_What you should do_:
Where does the string "container" appear in the records? Copy every line that contains it.

_Dataset records_:
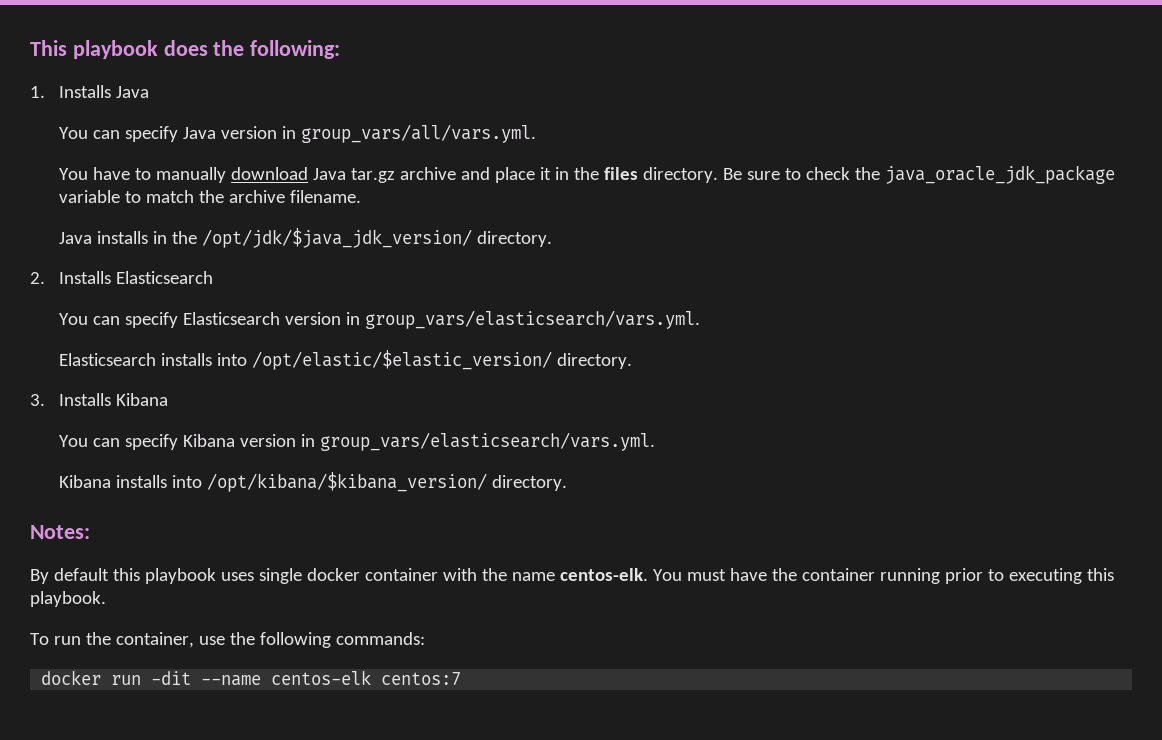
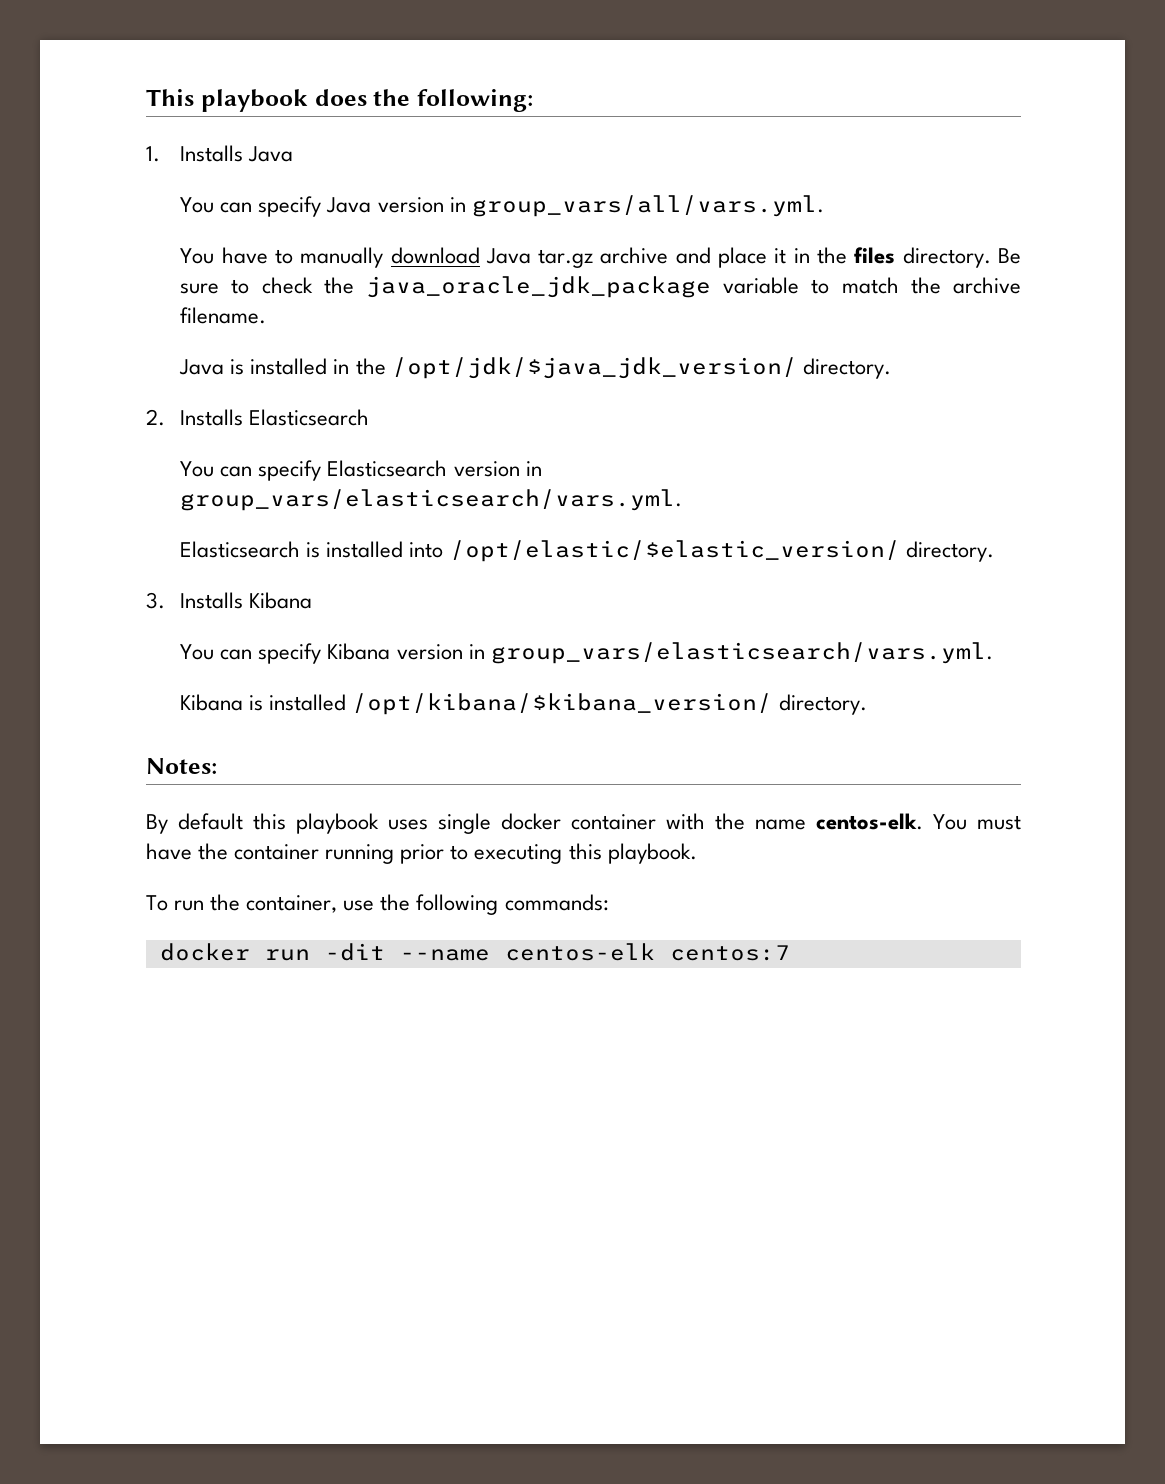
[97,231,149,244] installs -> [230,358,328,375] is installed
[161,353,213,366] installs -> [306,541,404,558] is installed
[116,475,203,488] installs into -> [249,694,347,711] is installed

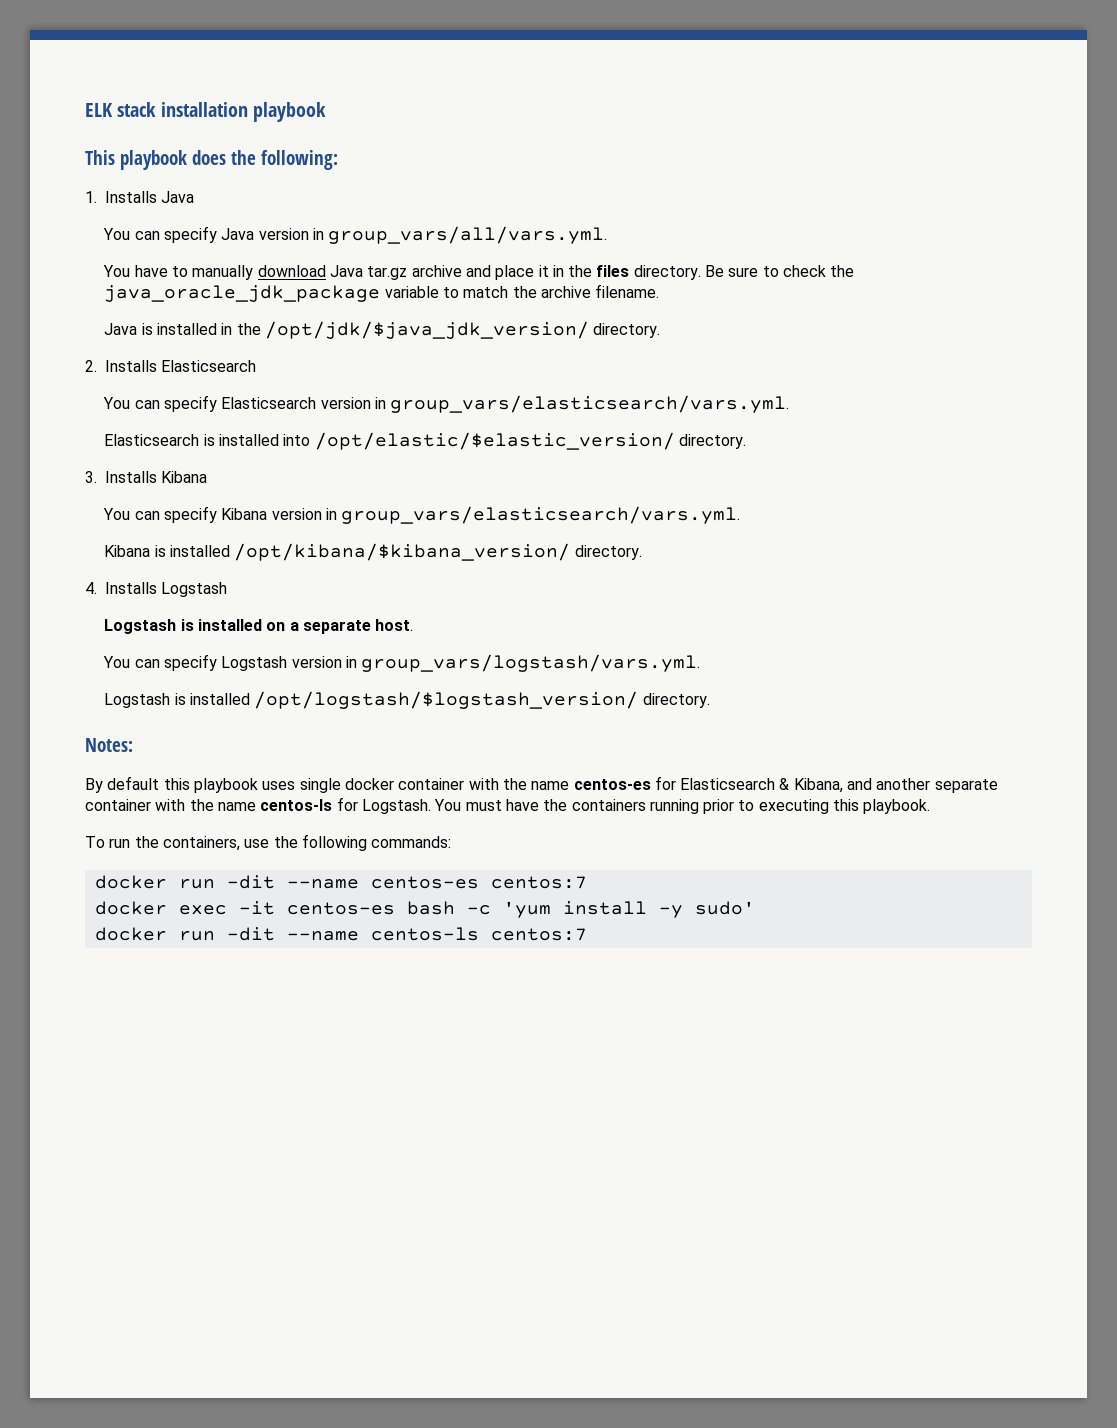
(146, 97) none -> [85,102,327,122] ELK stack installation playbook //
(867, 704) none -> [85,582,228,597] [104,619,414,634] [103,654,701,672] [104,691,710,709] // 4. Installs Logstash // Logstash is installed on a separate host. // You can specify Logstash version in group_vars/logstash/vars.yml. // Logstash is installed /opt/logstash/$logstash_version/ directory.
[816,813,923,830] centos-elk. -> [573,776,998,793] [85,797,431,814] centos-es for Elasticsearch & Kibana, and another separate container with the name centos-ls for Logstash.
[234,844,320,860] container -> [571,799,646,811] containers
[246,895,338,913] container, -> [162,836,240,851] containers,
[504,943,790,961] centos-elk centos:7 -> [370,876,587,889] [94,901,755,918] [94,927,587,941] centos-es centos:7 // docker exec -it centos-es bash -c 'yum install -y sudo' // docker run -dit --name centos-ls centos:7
* * *
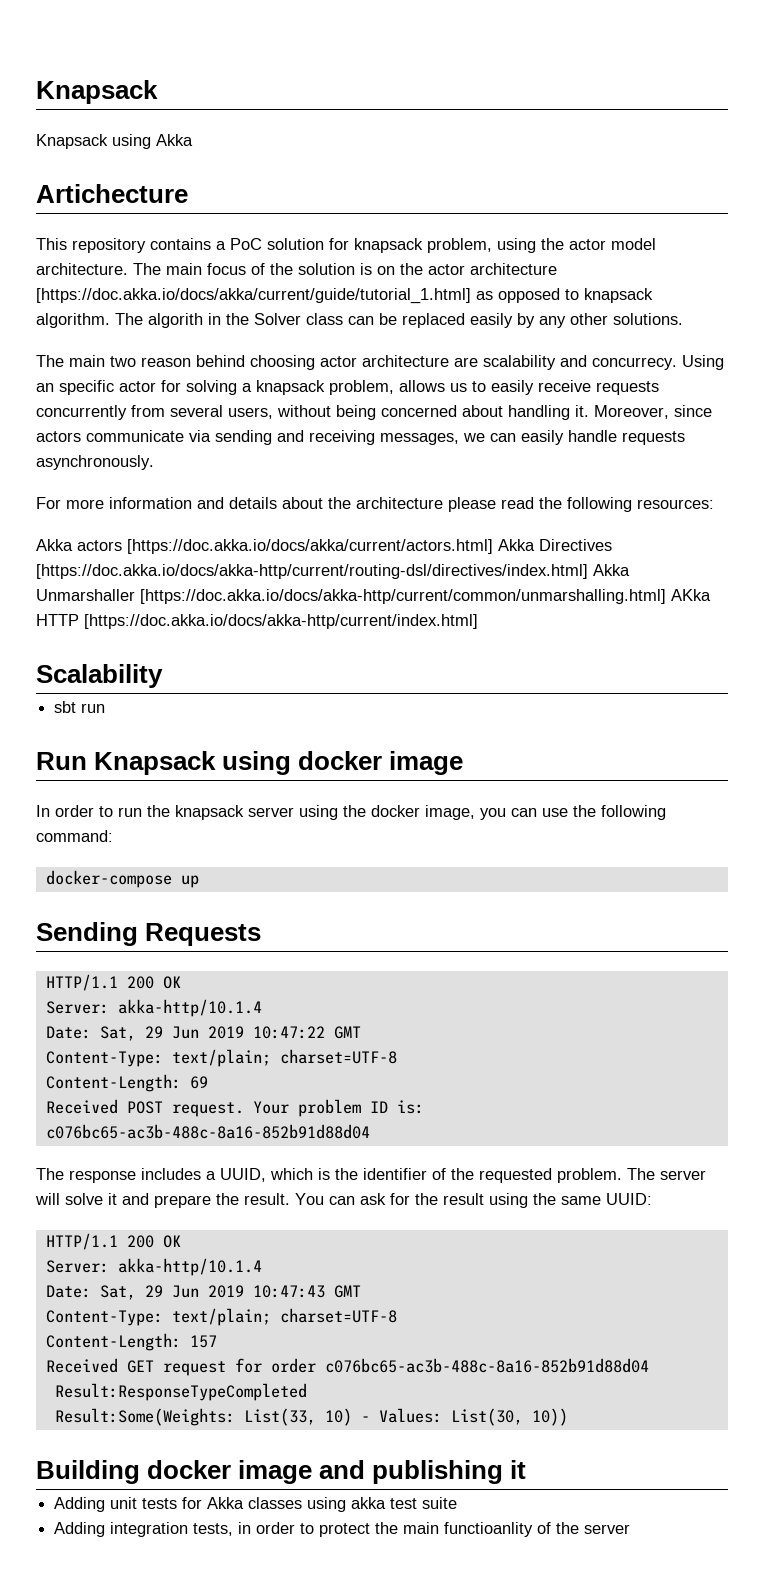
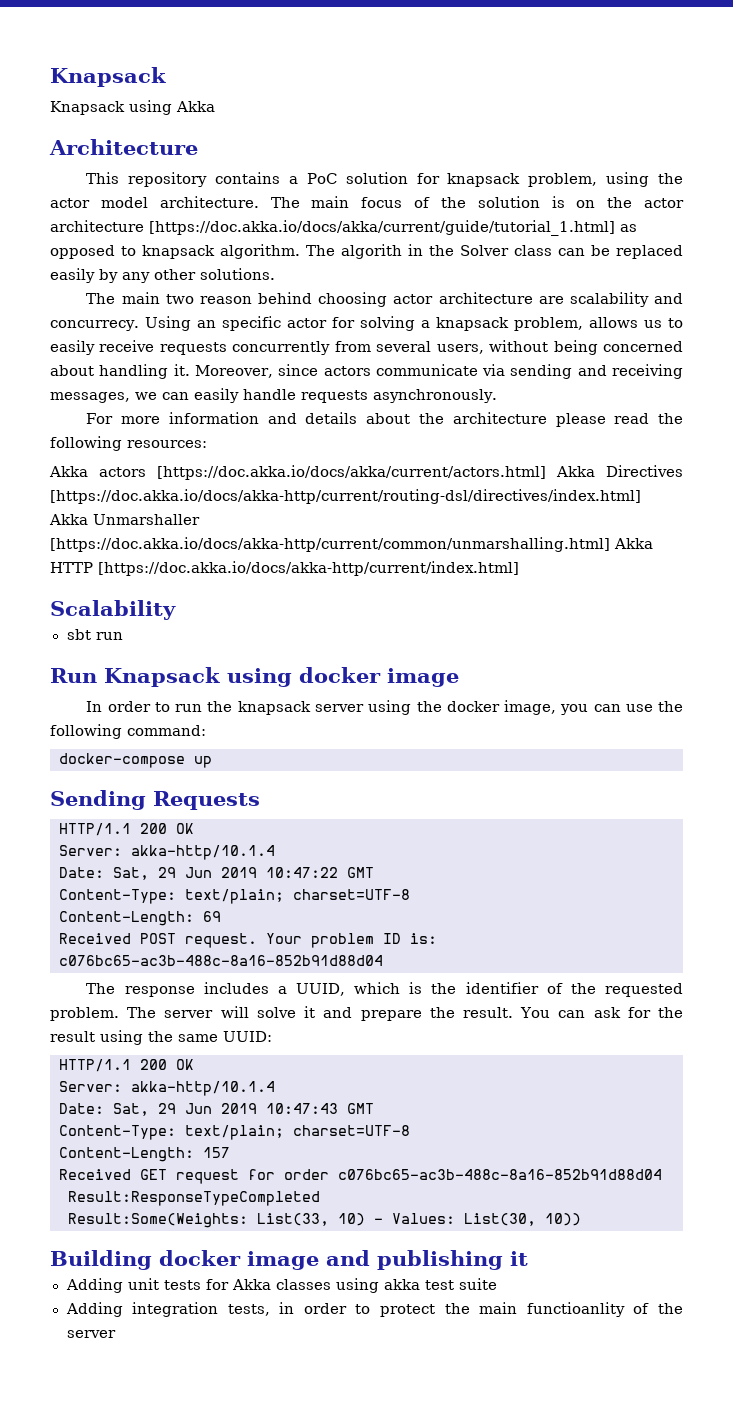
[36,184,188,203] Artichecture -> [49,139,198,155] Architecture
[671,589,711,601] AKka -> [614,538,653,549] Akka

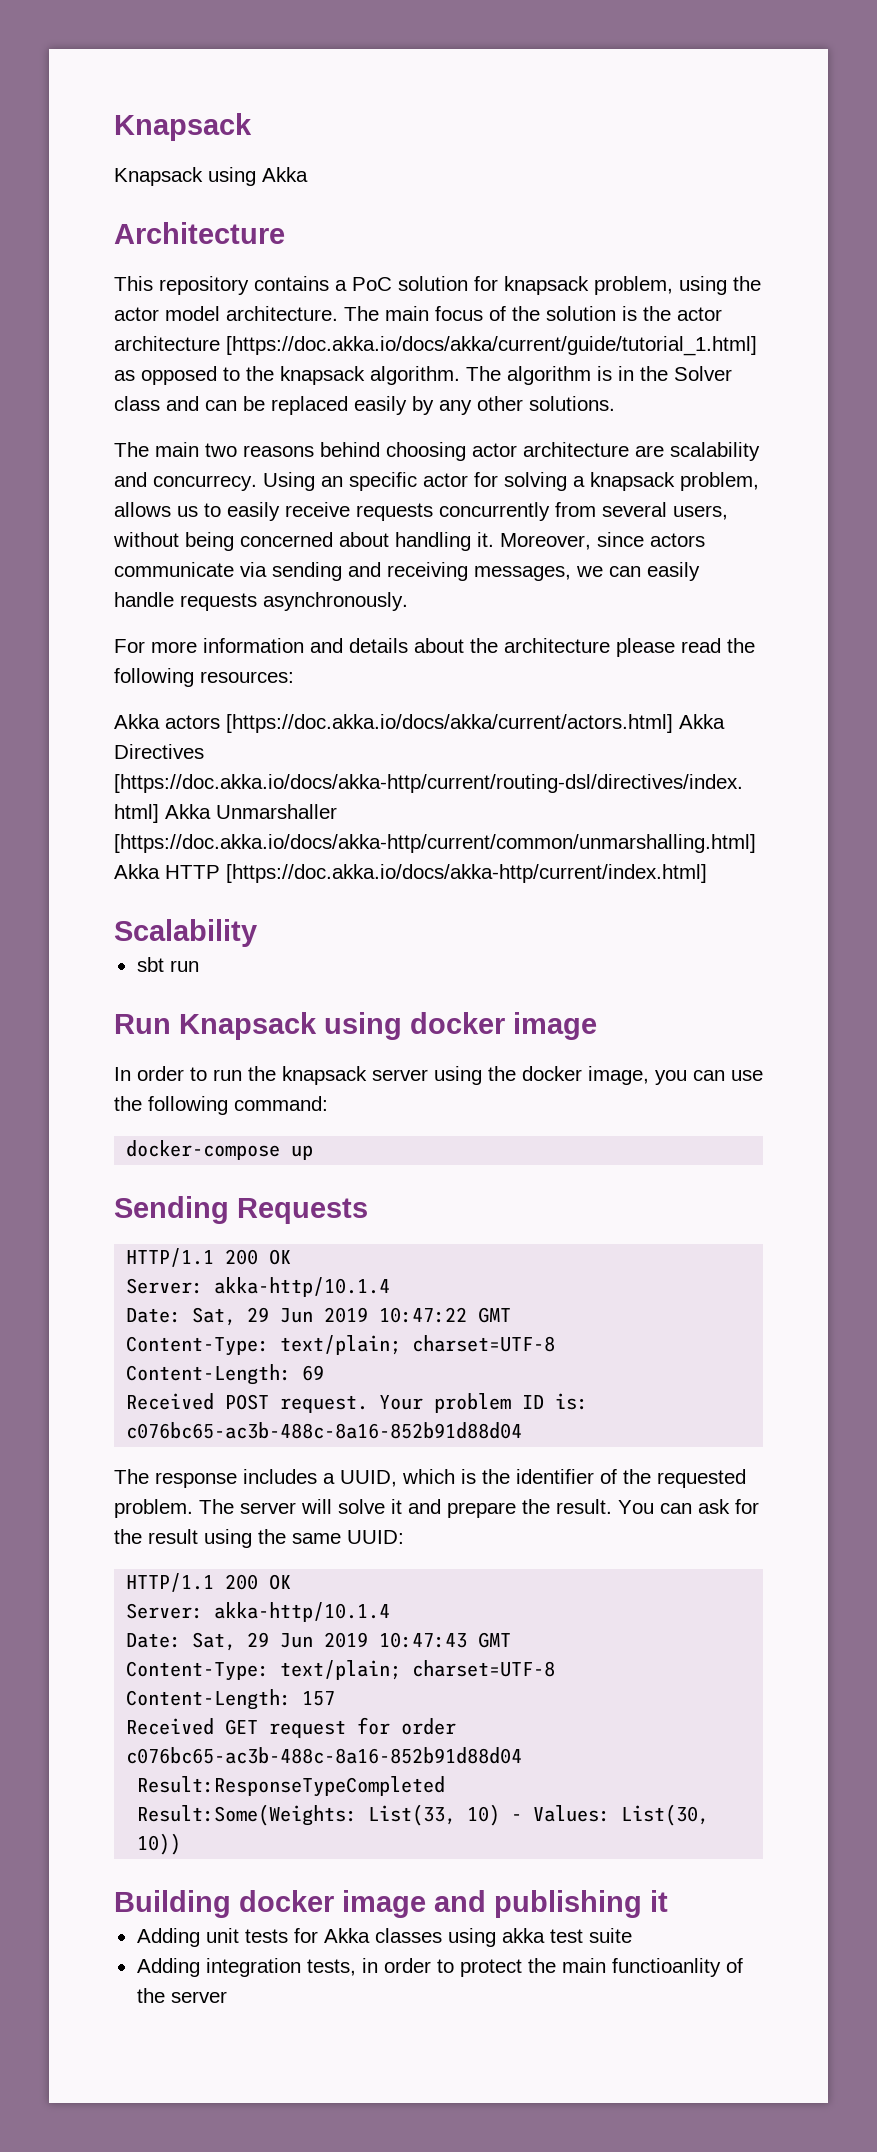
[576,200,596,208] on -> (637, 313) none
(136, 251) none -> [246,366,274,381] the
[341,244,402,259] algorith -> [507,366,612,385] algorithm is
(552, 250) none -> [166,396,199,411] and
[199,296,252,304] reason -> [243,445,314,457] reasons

_Output of the exercise_:
[816,813,923,830] centos-elk. -> [573,776,998,793] [85,797,431,814] centos-es for Elasticsearch & Kibana, and another separate container with the name centos-ls for Logstash.
[234,844,320,860] container -> [571,799,646,811] containers
[246,895,338,913] container, -> [162,836,240,851] containers,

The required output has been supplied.